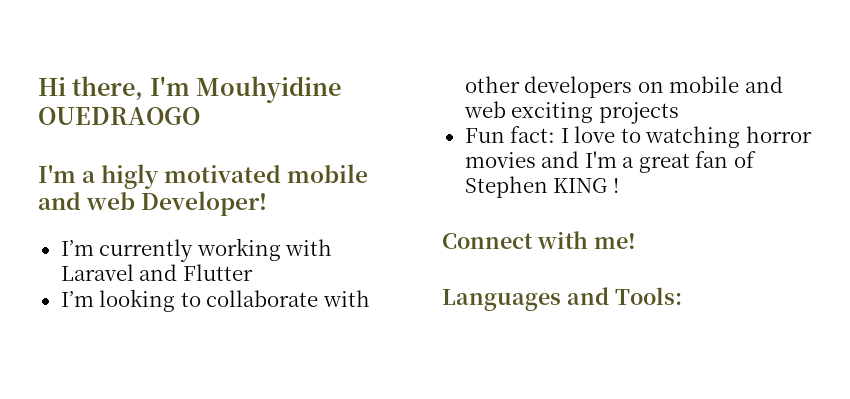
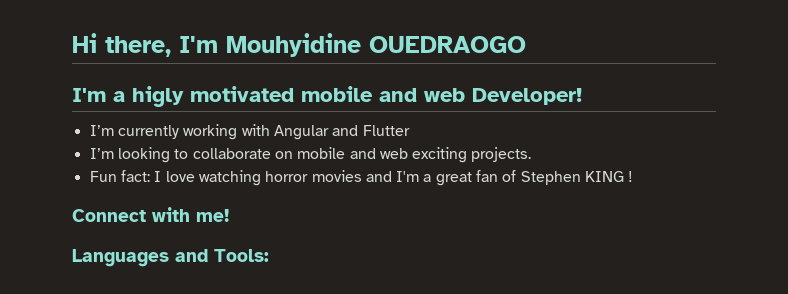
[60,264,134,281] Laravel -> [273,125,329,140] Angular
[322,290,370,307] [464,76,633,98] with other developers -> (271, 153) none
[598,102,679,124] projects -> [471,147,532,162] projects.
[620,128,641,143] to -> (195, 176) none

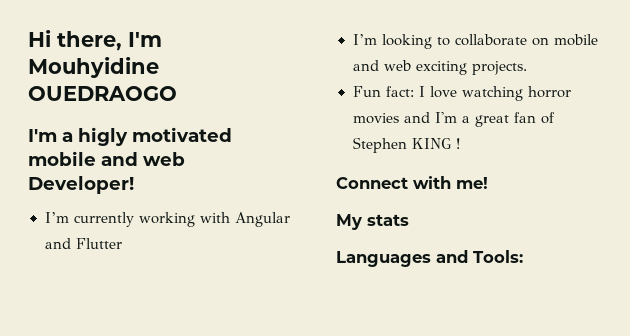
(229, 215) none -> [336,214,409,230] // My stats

--- --- ---

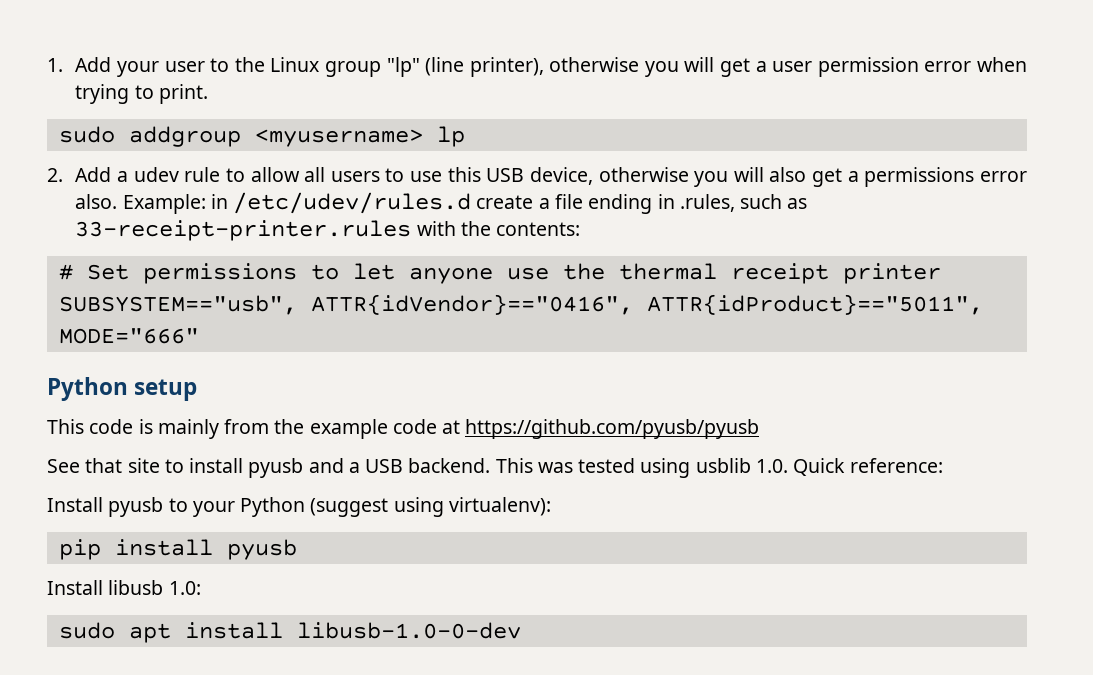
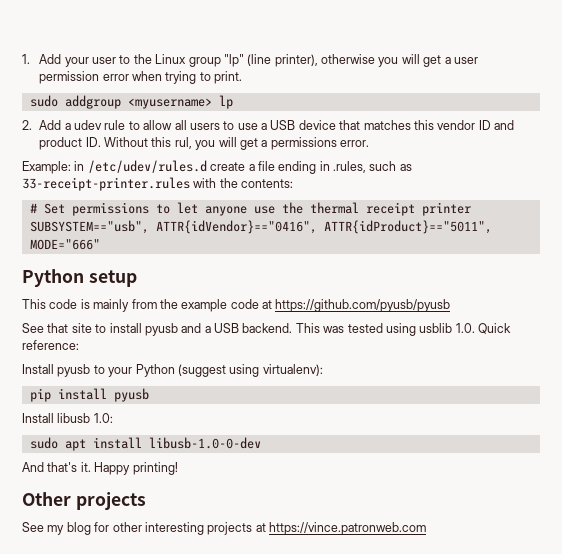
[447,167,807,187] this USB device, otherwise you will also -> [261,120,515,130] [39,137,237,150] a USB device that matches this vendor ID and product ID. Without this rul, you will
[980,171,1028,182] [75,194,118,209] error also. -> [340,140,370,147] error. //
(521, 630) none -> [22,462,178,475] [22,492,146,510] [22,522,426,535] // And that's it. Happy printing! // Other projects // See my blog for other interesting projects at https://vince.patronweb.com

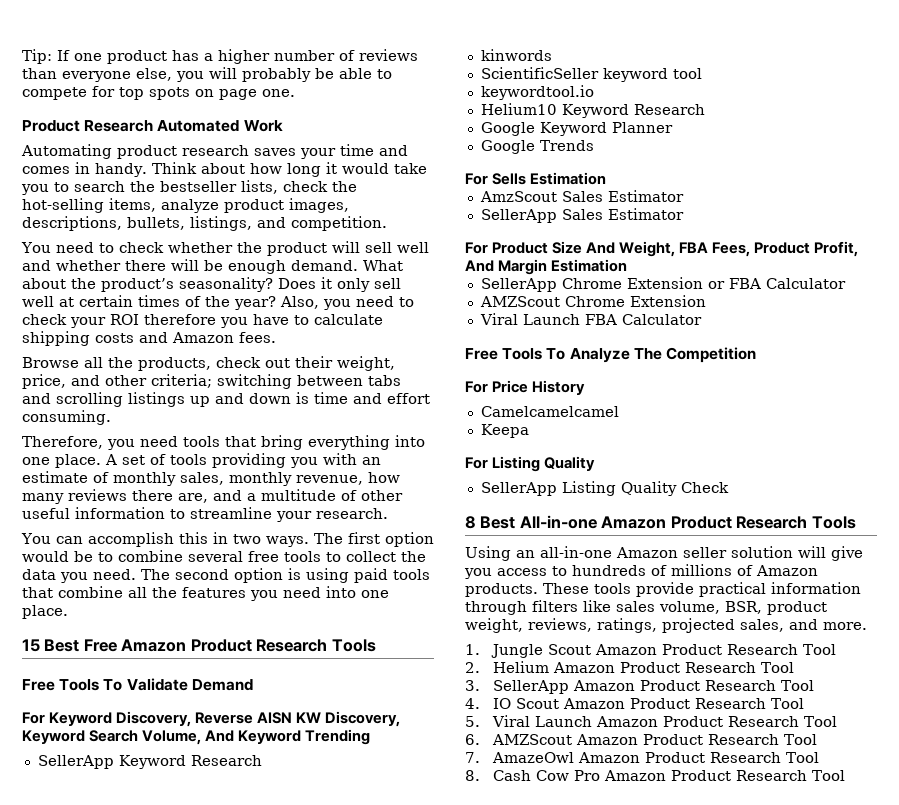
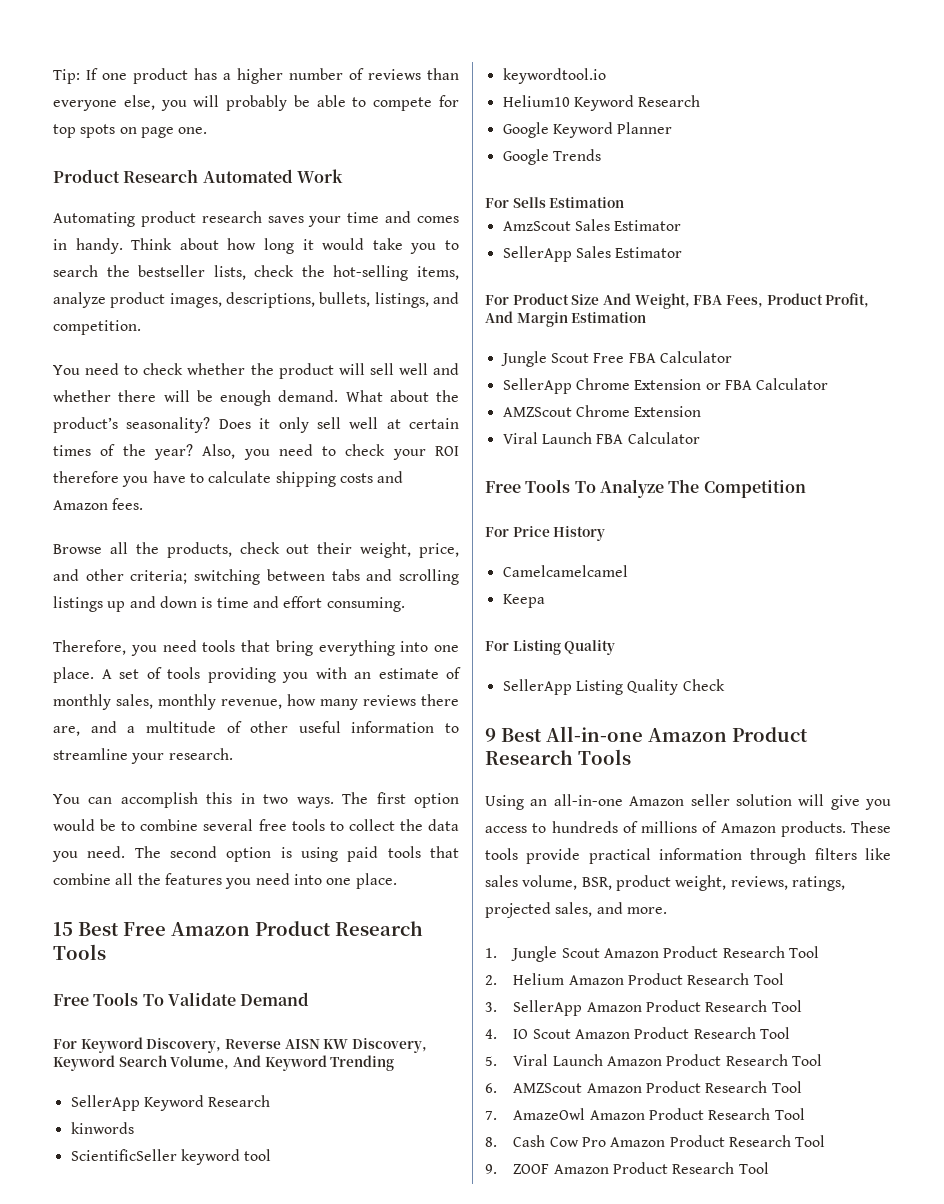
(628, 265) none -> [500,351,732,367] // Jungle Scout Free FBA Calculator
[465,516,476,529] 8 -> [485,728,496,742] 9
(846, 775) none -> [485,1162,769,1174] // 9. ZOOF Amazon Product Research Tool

--- --- ---

WORK INSTRUCTIONS:
Only lines holding the word "projects" are wanted, so copy each of them from the records above.

SOLUTION TO THE EXERCISE:
[598,102,679,124] projects -> [471,147,532,162] projects.
(521, 630) none -> [22,462,178,475] [22,492,146,510] [22,522,426,535] // And that's it. Happy printing! // Other projects // See my blog for other interesting projects at https://vince.patronweb.com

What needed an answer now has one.